With suicides at an all-time high, the U.S. Army released a report today blaming "a permissive unit environment" for high risk behavior.
"For some, the rigors of service, repeated deployment, injuries and separations from family resulted in a sense of isolation, hopelessness and life fatigue," Army Vice Chief of Staff Peter Chiarelli says in a letter accompanying the report.
In fiscal year 2009, 160 soldiers took their own lives. In addition, there were 1,713 suicide attempts and nearly 17,000 drug and alcohol offenses.
The report cites an increase in waivers granted to new recruits coming into the Army. Since 2004 more 20 percent of new recruits were granted waivers for behavior that otherwise would have kept them out of the service. "Of the 80,403 waivers granted," the report states, "47,478 were granted to individuals with a history of drug, alcohol, misdemeanor crimes, or serious misconduct (defined as a felony.)"

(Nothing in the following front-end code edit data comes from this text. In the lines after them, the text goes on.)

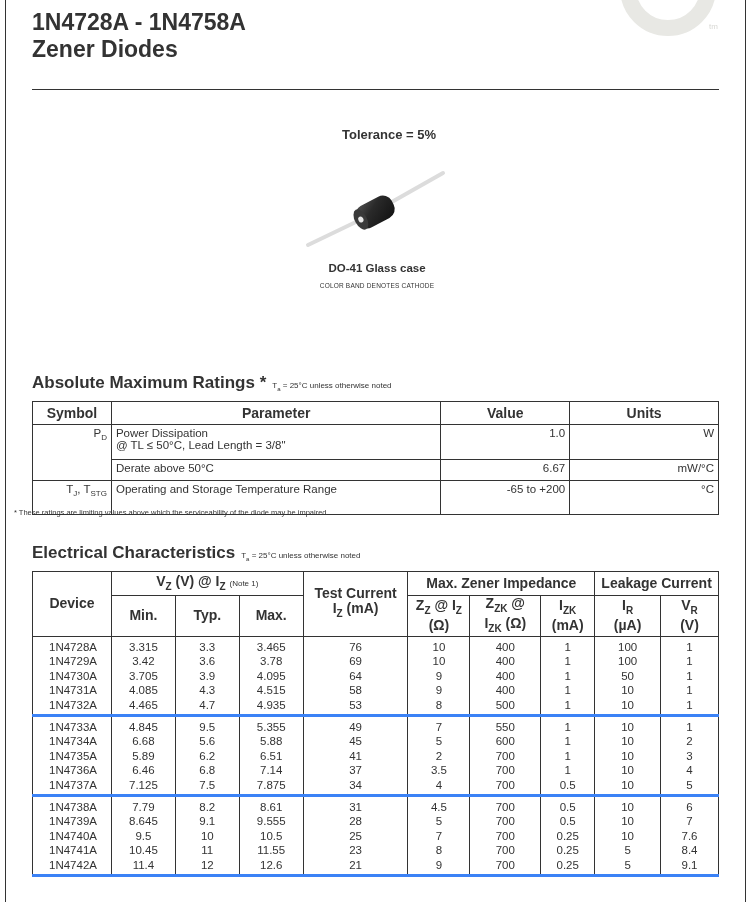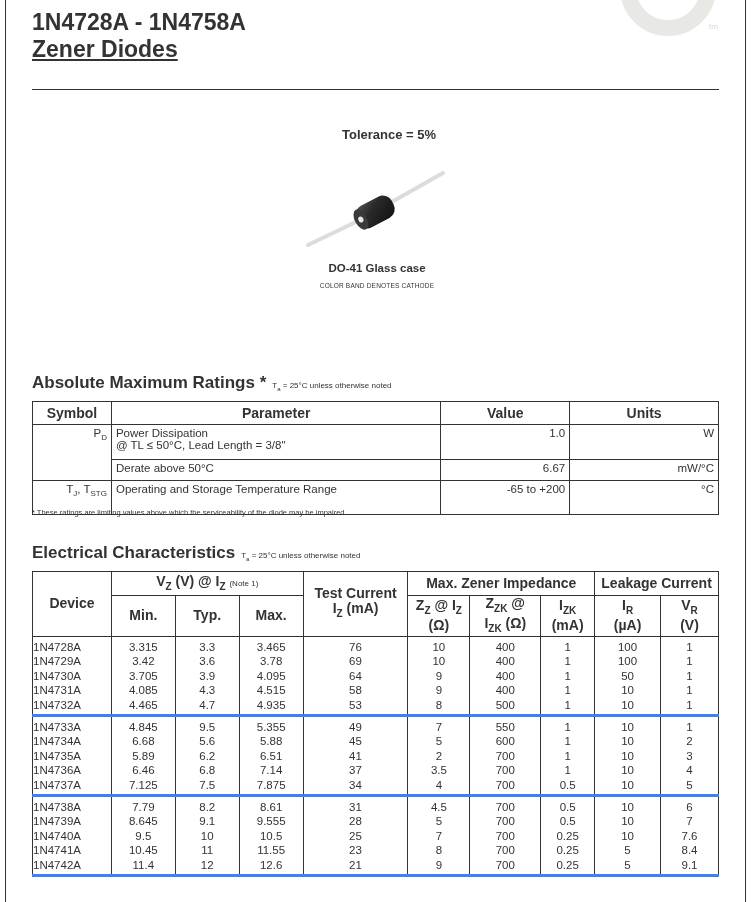"Zener Diodes" .subtitle { text-decoration: underline -> none }
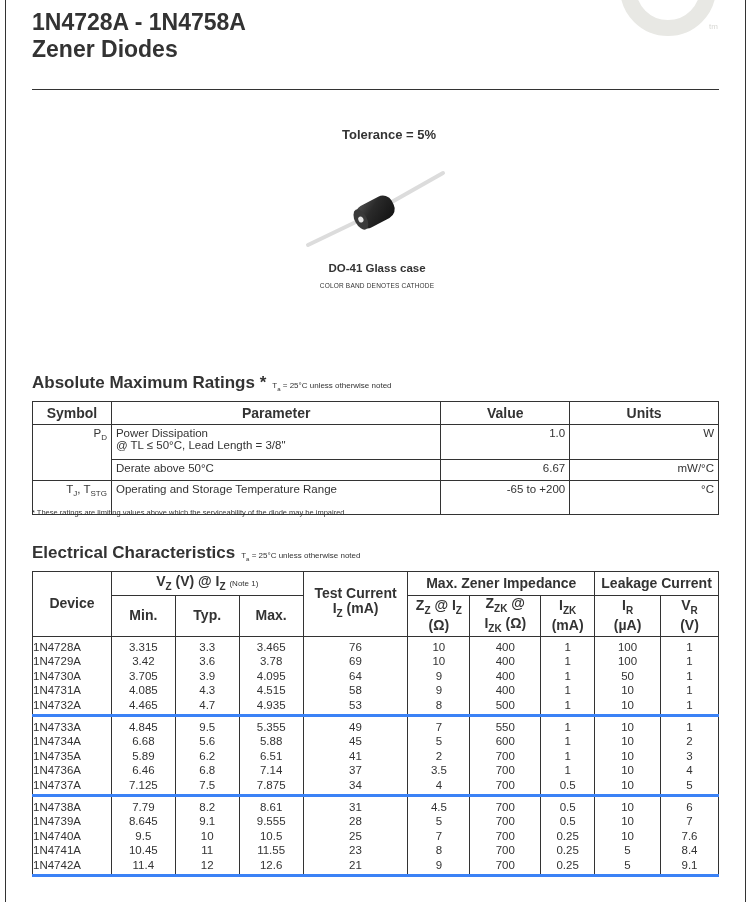"* These ratings are limiting" .footnote { left: 32px -> 14px }
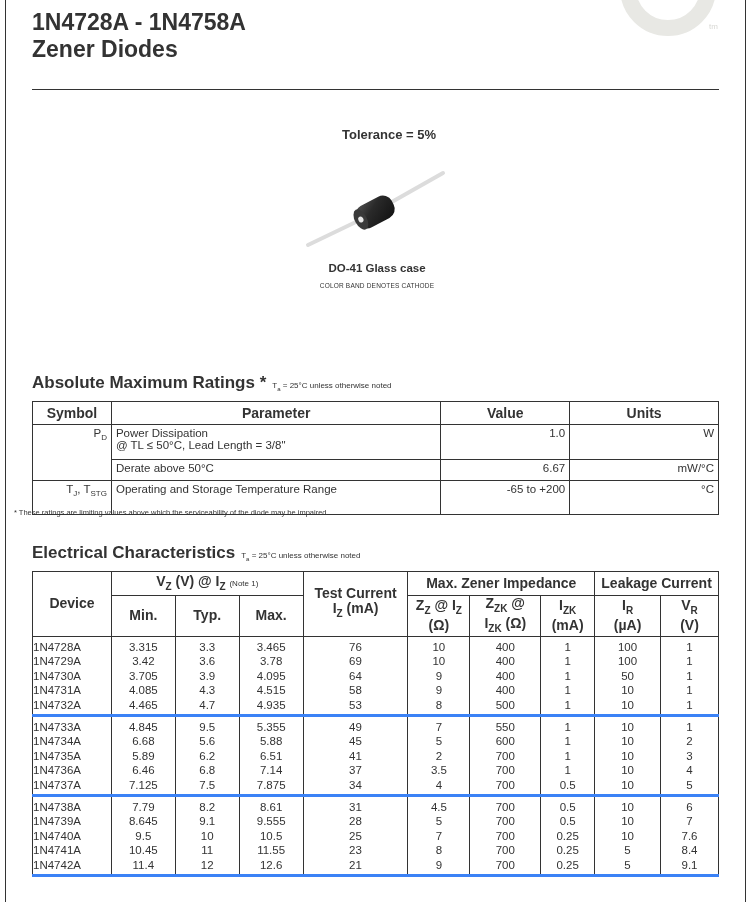"1N4728A" .ec td.dev { padding-left: 0 -> 16px }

While waivers have been on the rise, the report says, there has been a decrease in soldiers being forced to leave the Army for misconduct. "This has resulted in the retention of over 25,283 soldiers who would have otherwise been separated in previous years," the report states, citing "an increase in tolerance, if not acceptance of high risk behavior."
Commanders may overlook misconduct when they are preparing their units for deployment to Iraq and Afghanistan, an Army official told reporters in a background briefing this morning. "When you go to deploy you want every soldier you can get," he said.
"We know that we are strained and stressed, but it's a highly capable force," the official said. The Army report contains 240 recommendations to get more counseling and mental health services to soldiers. "Just like (physical) fitness we're going to go after mental fitness," an Army official said.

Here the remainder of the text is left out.